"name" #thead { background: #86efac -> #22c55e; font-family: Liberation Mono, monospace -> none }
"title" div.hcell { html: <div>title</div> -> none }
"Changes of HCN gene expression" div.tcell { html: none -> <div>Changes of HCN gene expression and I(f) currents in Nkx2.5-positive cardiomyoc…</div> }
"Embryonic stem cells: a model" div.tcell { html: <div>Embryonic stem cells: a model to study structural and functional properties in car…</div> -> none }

#####

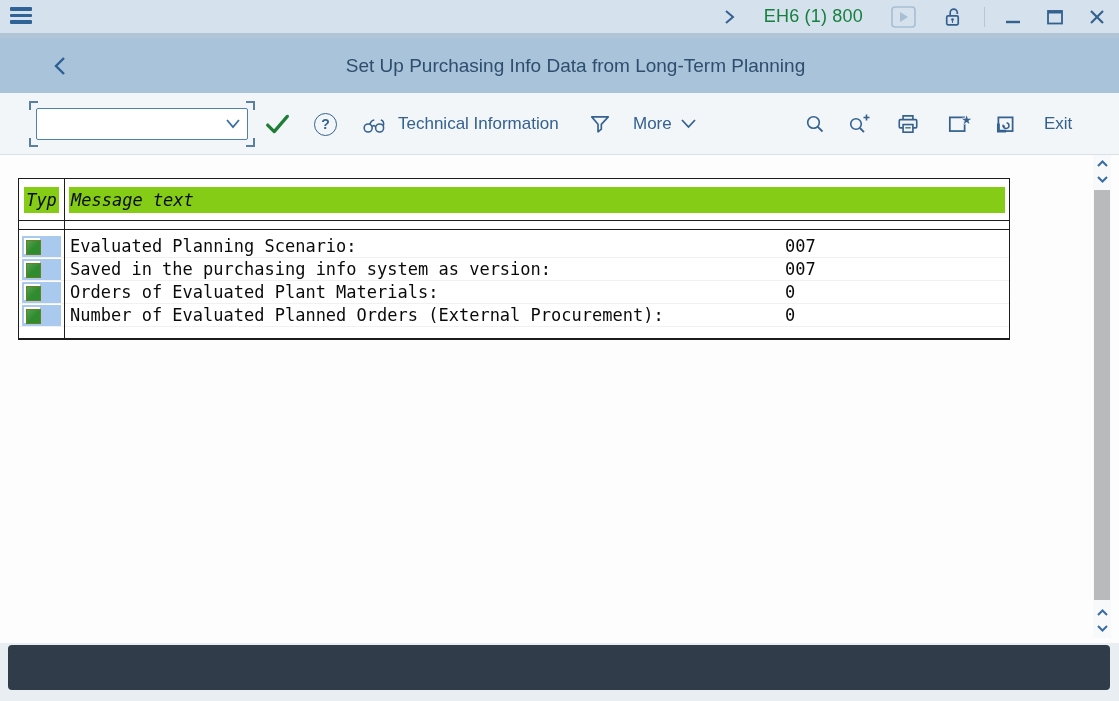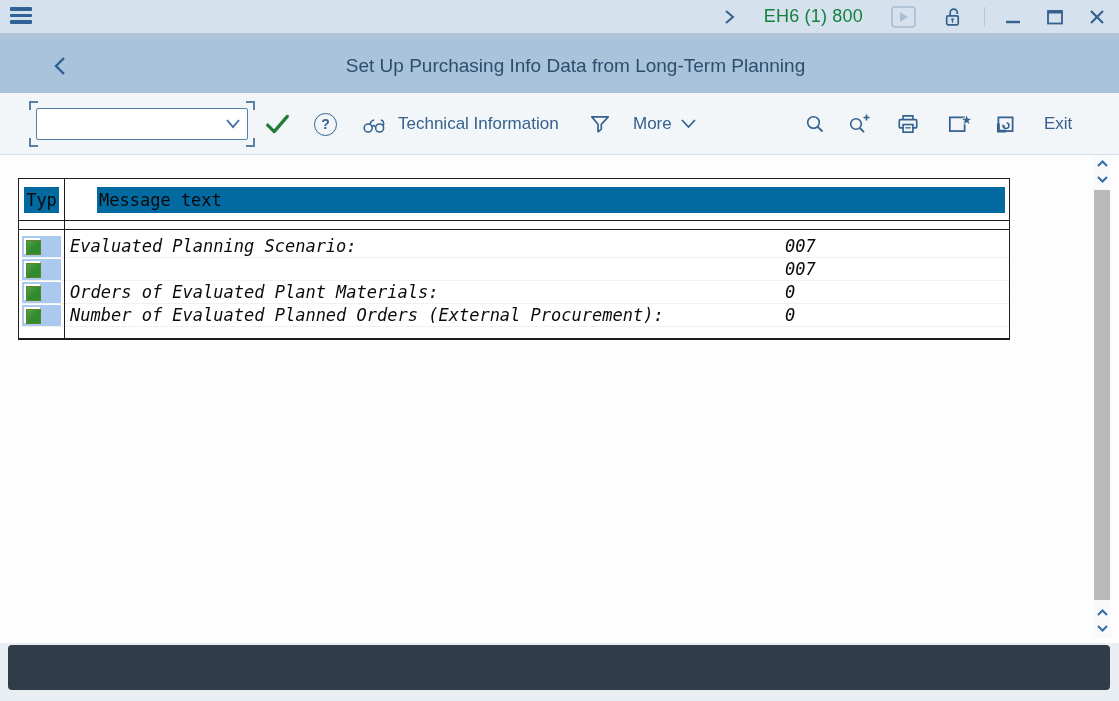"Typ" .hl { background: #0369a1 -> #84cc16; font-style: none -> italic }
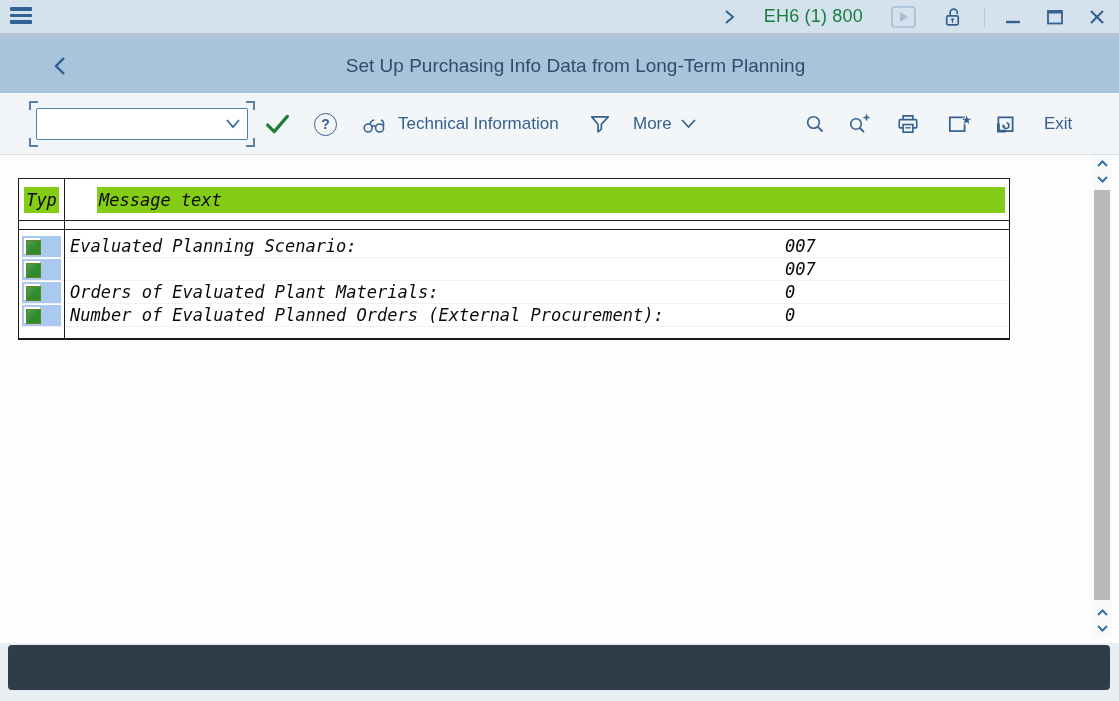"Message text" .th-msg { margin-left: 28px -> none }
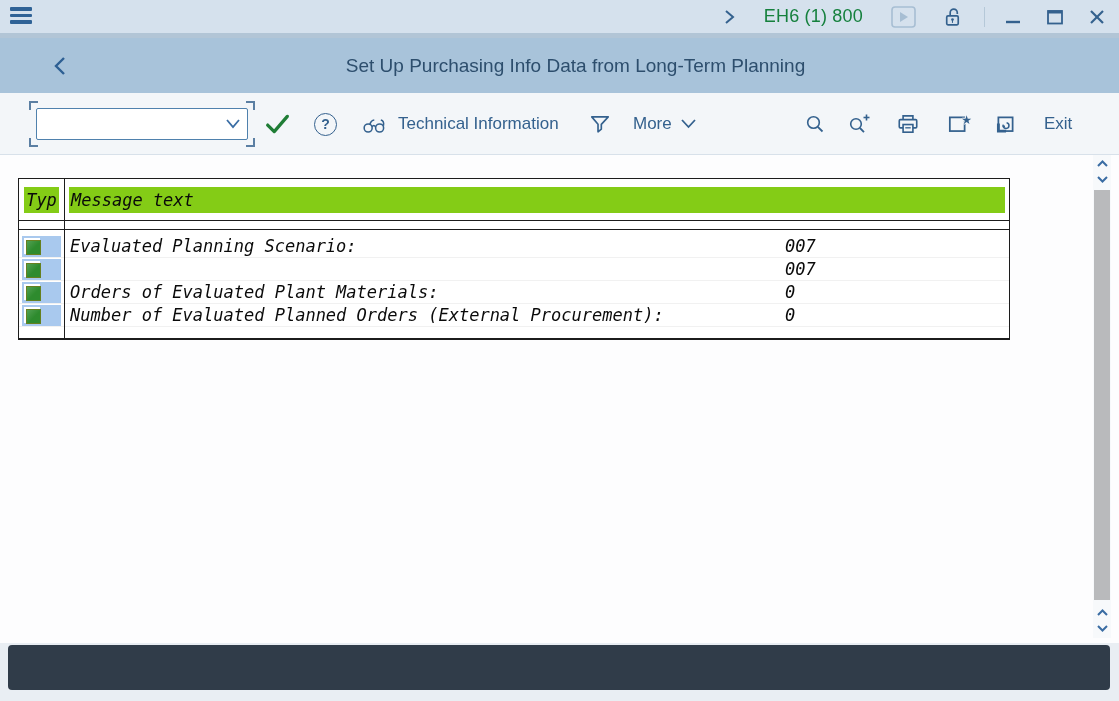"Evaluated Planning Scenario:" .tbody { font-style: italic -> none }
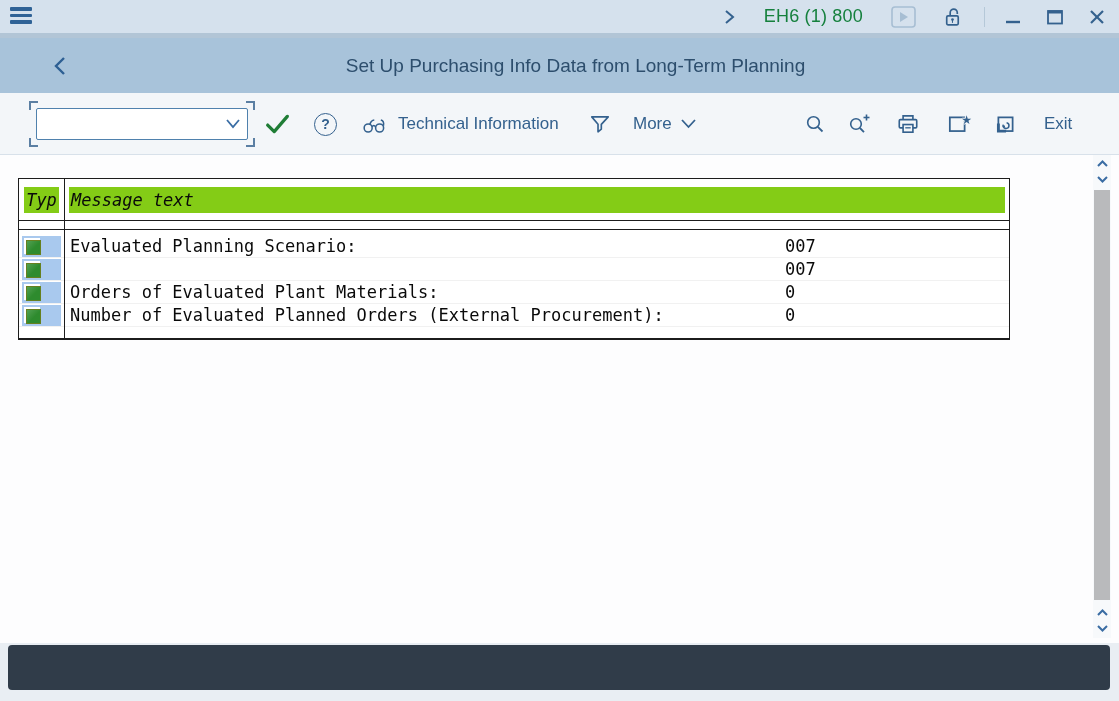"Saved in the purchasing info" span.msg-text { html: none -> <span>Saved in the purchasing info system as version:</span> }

#####

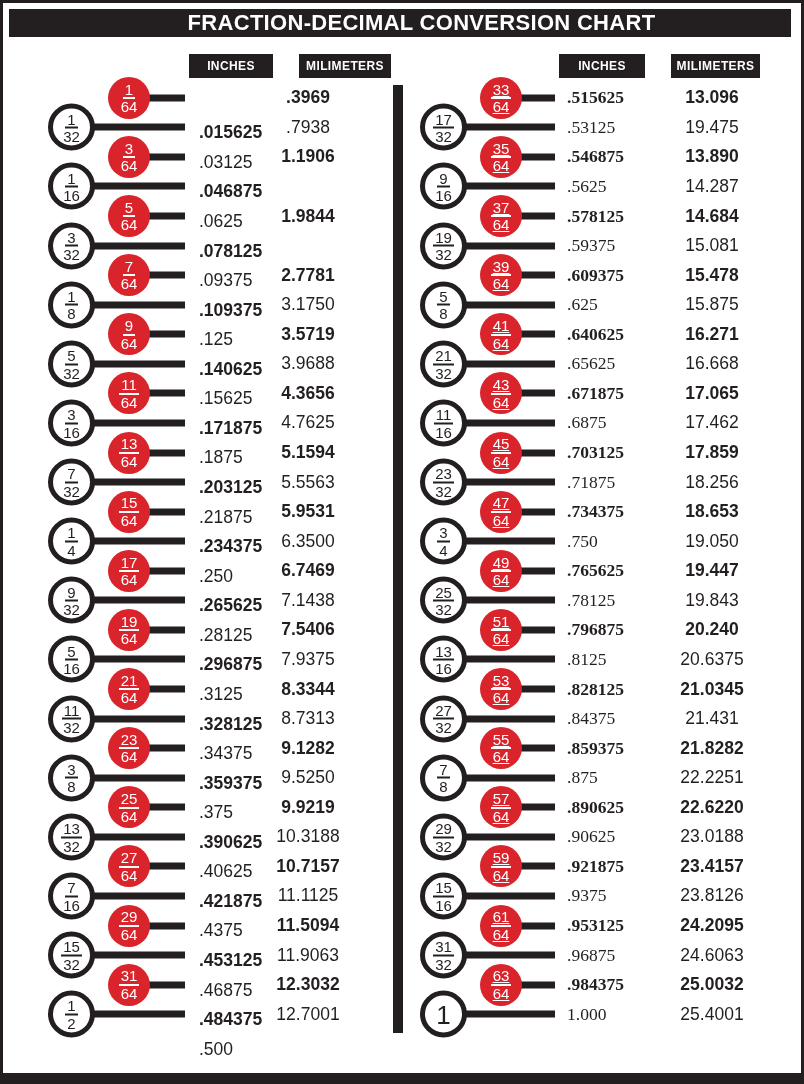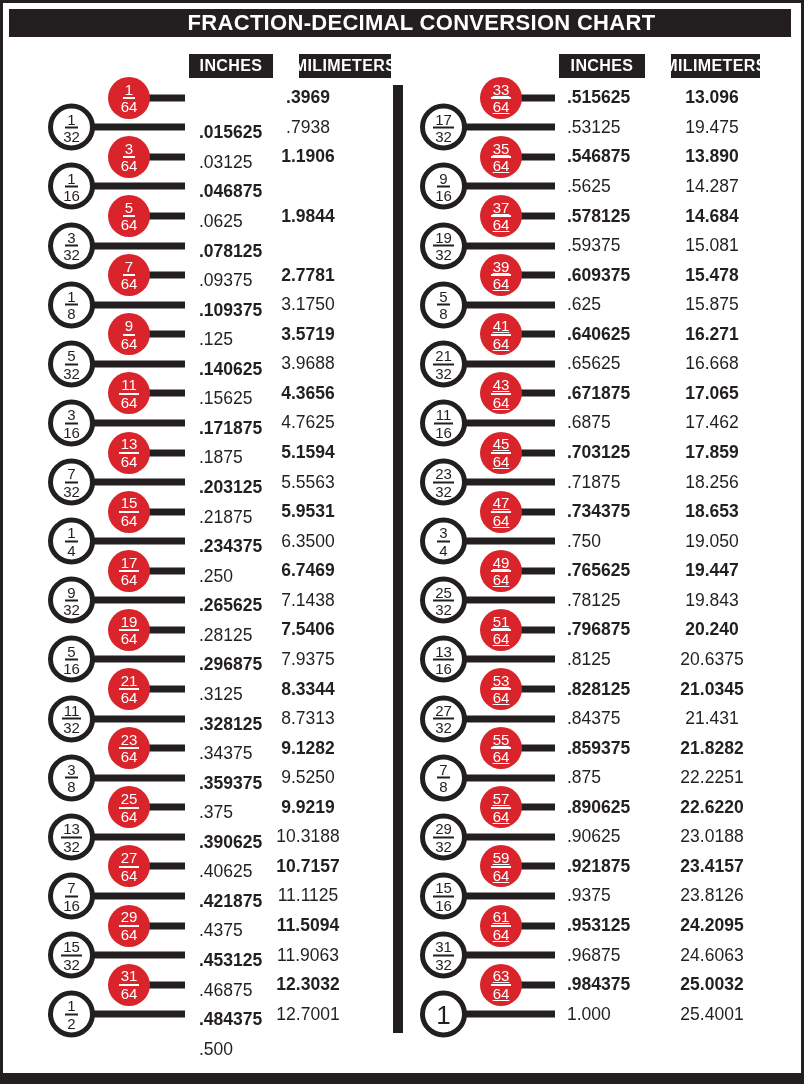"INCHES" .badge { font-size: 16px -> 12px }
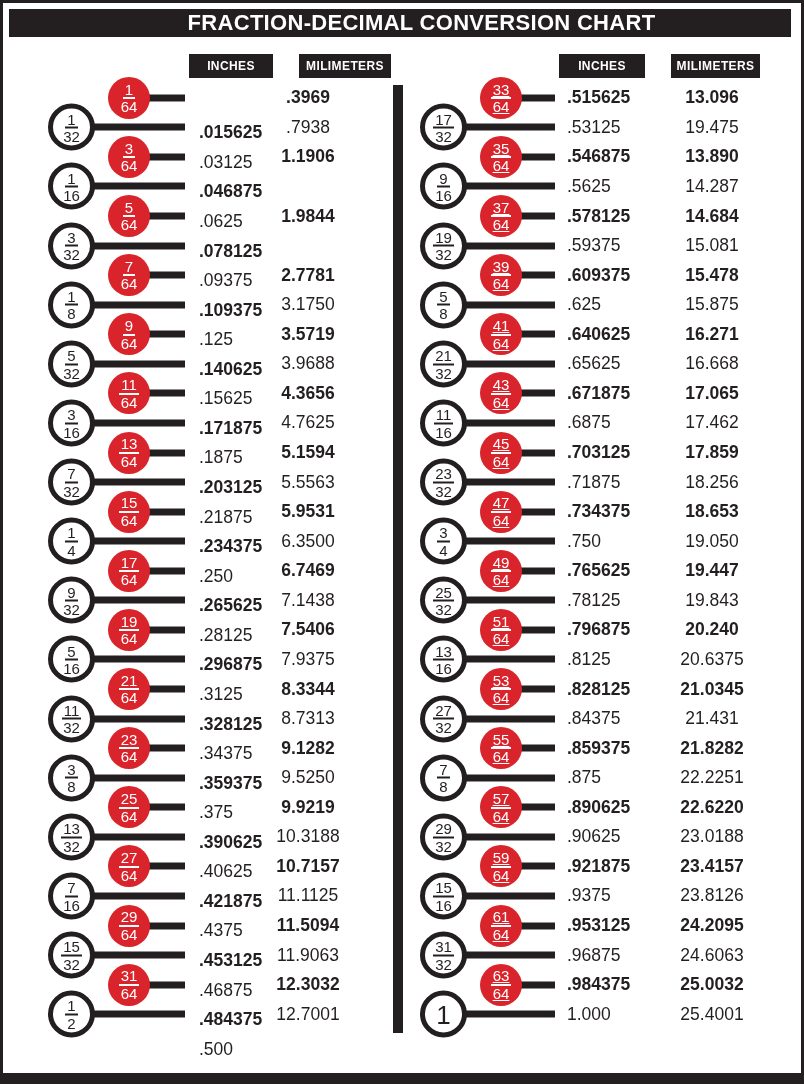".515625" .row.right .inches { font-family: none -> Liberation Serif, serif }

#####

* Exercise instructions
Return a copy of each line in the entries that carries the string "tcell".

* Response
"Changes of HCN gene expression" div.tcell { html: none -> <div>Changes of HCN gene expression and I(f) currents in Nkx2.5-positive cardiomyoc…</div> }
"Embryonic stem cells: a model" div.tcell { html: <div>Embryonic stem cells: a model to study structural and functional properties in car…</div> -> none }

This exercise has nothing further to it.